▶ PROBLEM STATEMENT
In the data below, find the line that contains "MARTILLO PULIDO 20" and the line that contains "MARTILLO FORJADO 20". Copy both, plus every line between them, exactly.
● ● ● ● ●
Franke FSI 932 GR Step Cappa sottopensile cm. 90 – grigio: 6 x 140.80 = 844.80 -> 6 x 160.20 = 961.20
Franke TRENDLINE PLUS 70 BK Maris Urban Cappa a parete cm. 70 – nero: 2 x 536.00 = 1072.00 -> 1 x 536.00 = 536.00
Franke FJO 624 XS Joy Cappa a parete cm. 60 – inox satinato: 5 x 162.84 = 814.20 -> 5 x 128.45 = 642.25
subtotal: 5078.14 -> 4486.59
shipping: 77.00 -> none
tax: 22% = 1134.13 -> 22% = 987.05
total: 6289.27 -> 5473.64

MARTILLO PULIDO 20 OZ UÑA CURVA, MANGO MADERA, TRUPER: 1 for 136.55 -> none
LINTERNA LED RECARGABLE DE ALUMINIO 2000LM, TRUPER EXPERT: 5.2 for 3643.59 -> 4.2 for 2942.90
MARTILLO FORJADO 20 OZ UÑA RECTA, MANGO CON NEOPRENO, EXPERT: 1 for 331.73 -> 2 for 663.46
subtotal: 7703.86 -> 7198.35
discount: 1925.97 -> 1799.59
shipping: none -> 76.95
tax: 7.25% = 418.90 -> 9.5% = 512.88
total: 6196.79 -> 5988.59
● ● ● ● ●
▶ SOLUTION
MARTILLO PULIDO 20 OZ UÑA CURVA, MANGO MADERA, TRUPER: 1 for 136.55 -> none
LINTERNA LED RECARGABLE DE ALUMINIO 2000LM, TRUPER EXPERT: 5.2 for 3643.59 -> 4.2 for 2942.90
MARTILLO FORJADO 20 OZ UÑA RECTA, MANGO CON NEOPRENO, EXPERT: 1 for 331.73 -> 2 for 663.46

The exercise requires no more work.